* **PROBLEM DESCRIPTION**: Make an exact copy of the listing, without images.

* **INFORMATION SHOWN**:
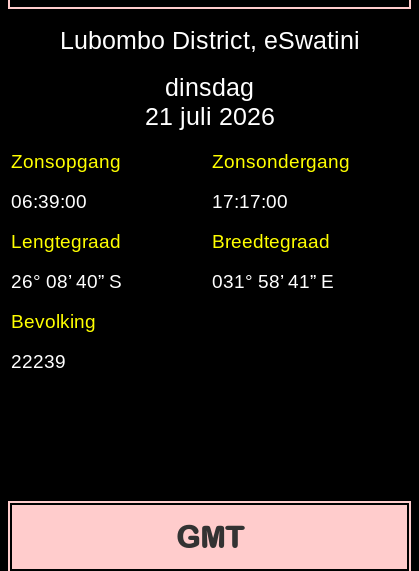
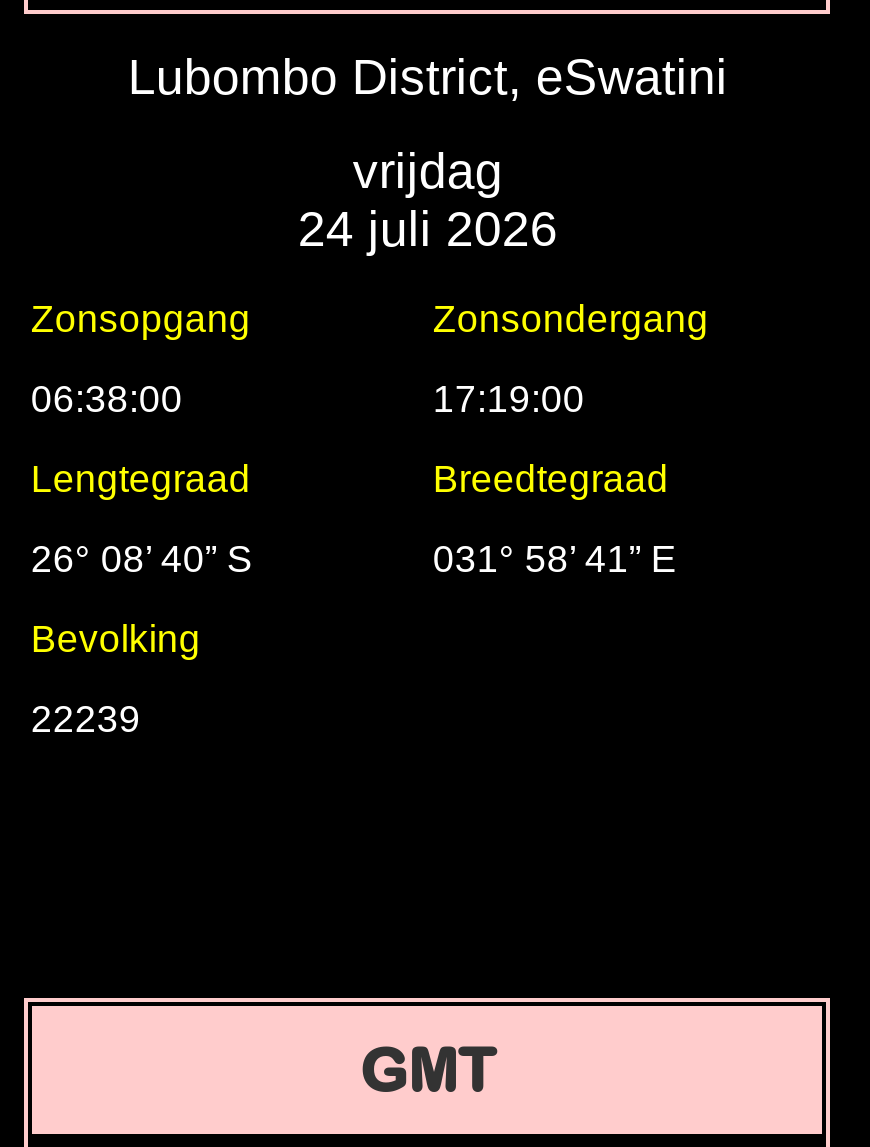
- dinsdag
- 21 juli 2026
+ vrijdag
+ 24 juli 2026

- 06:39:00
+ 06:38:00

- 17:17:00
+ 17:19:00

* **COMPLETED TASK**:
- dinsdag
- 21 juli 2026
+ vrijdag
+ 24 juli 2026

- 06:39:00
+ 06:38:00

- 17:17:00
+ 17:19:00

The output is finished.